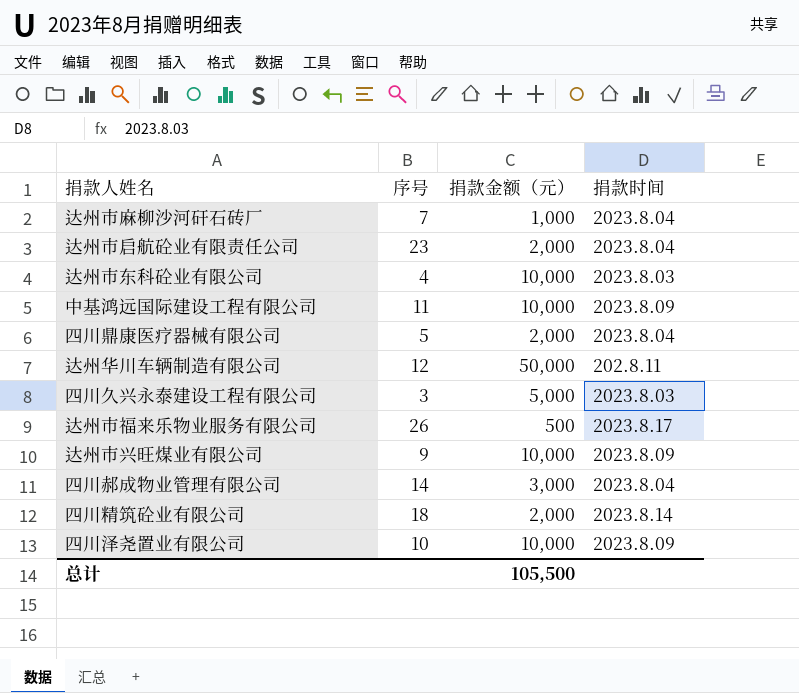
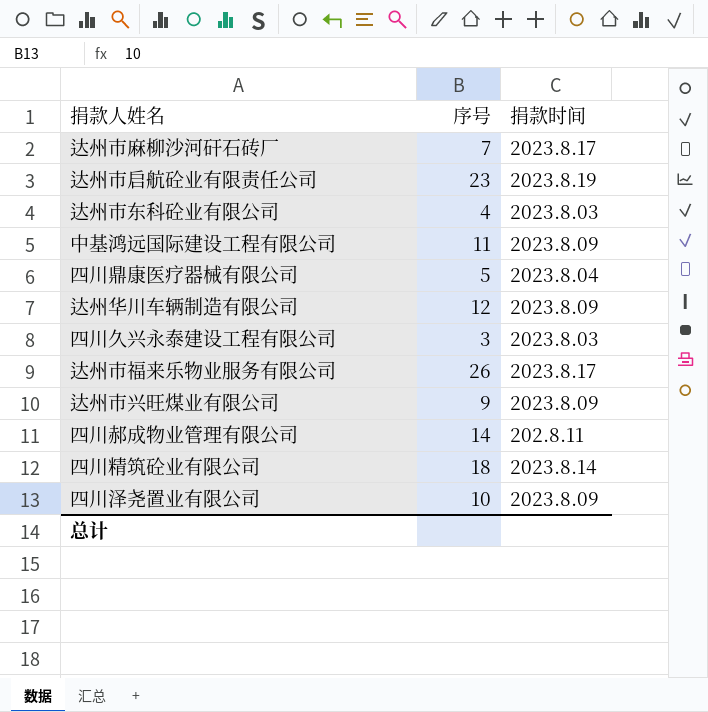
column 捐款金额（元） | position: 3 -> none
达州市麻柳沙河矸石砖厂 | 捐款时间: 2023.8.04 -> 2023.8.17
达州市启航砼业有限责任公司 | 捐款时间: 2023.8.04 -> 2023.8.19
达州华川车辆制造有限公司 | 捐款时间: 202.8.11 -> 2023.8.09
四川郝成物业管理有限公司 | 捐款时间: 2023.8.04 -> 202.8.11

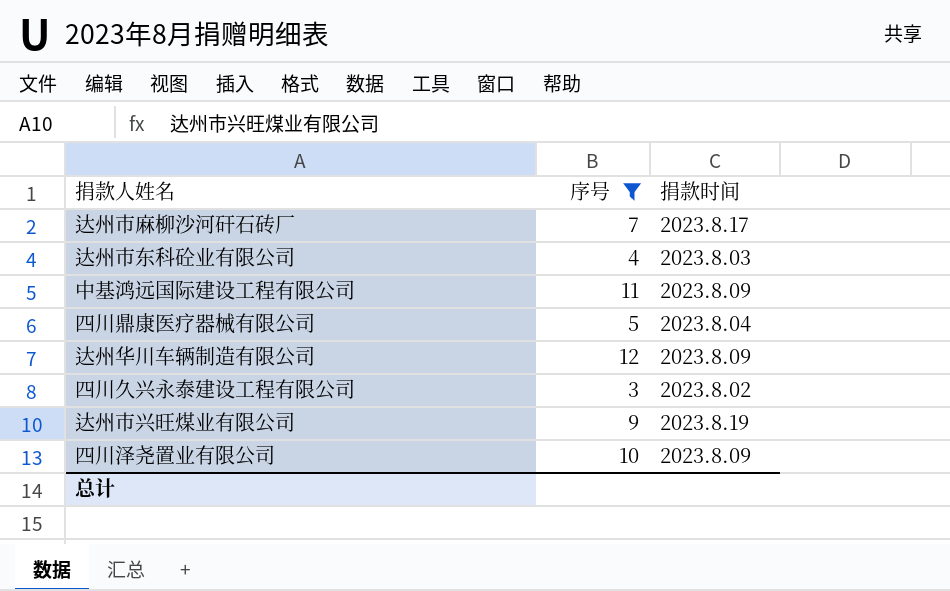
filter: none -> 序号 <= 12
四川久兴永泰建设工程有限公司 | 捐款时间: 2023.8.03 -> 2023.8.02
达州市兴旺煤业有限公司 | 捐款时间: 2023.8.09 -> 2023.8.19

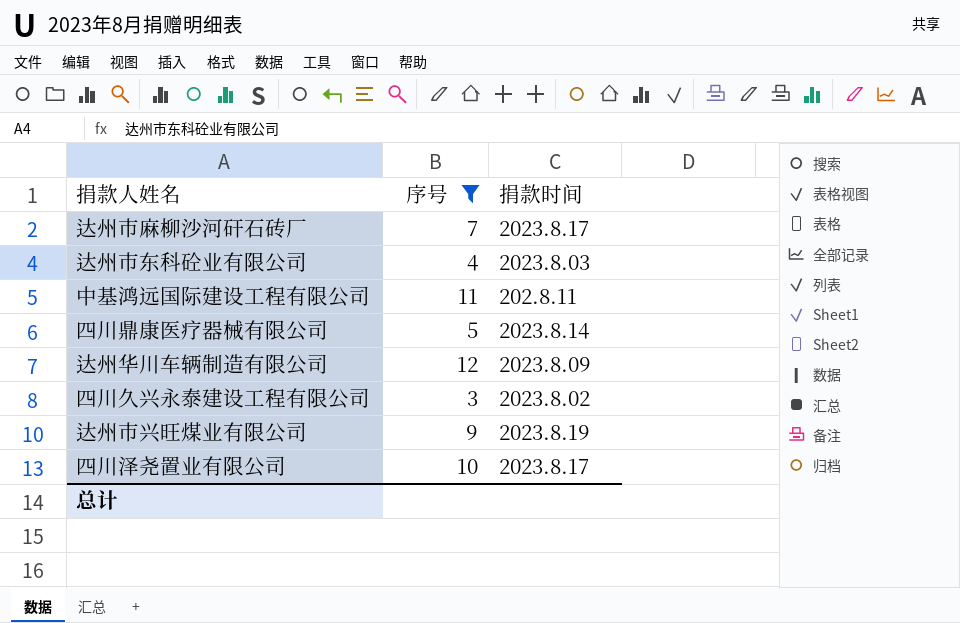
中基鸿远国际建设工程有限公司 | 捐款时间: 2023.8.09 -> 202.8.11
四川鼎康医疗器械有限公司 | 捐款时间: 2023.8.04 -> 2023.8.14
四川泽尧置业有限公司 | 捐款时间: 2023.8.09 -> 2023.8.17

##########

**TASK DIRECTIONS**
Each line of the data above must be repeated exactly, images excluded.

**RESPONSE BELOW**
column 捐款金额（元） | position: 3 -> none
达州市麻柳沙河矸石砖厂 | 捐款时间: 2023.8.04 -> 2023.8.17
达州市启航砼业有限责任公司 | 捐款时间: 2023.8.04 -> 2023.8.19
达州华川车辆制造有限公司 | 捐款时间: 202.8.11 -> 2023.8.09
四川郝成物业管理有限公司 | 捐款时间: 2023.8.04 -> 202.8.11

filter: none -> 序号 <= 12
四川久兴永泰建设工程有限公司 | 捐款时间: 2023.8.03 -> 2023.8.02
达州市兴旺煤业有限公司 | 捐款时间: 2023.8.09 -> 2023.8.19

中基鸿远国际建设工程有限公司 | 捐款时间: 2023.8.09 -> 202.8.11
四川鼎康医疗器械有限公司 | 捐款时间: 2023.8.04 -> 2023.8.14
四川泽尧置业有限公司 | 捐款时间: 2023.8.09 -> 2023.8.17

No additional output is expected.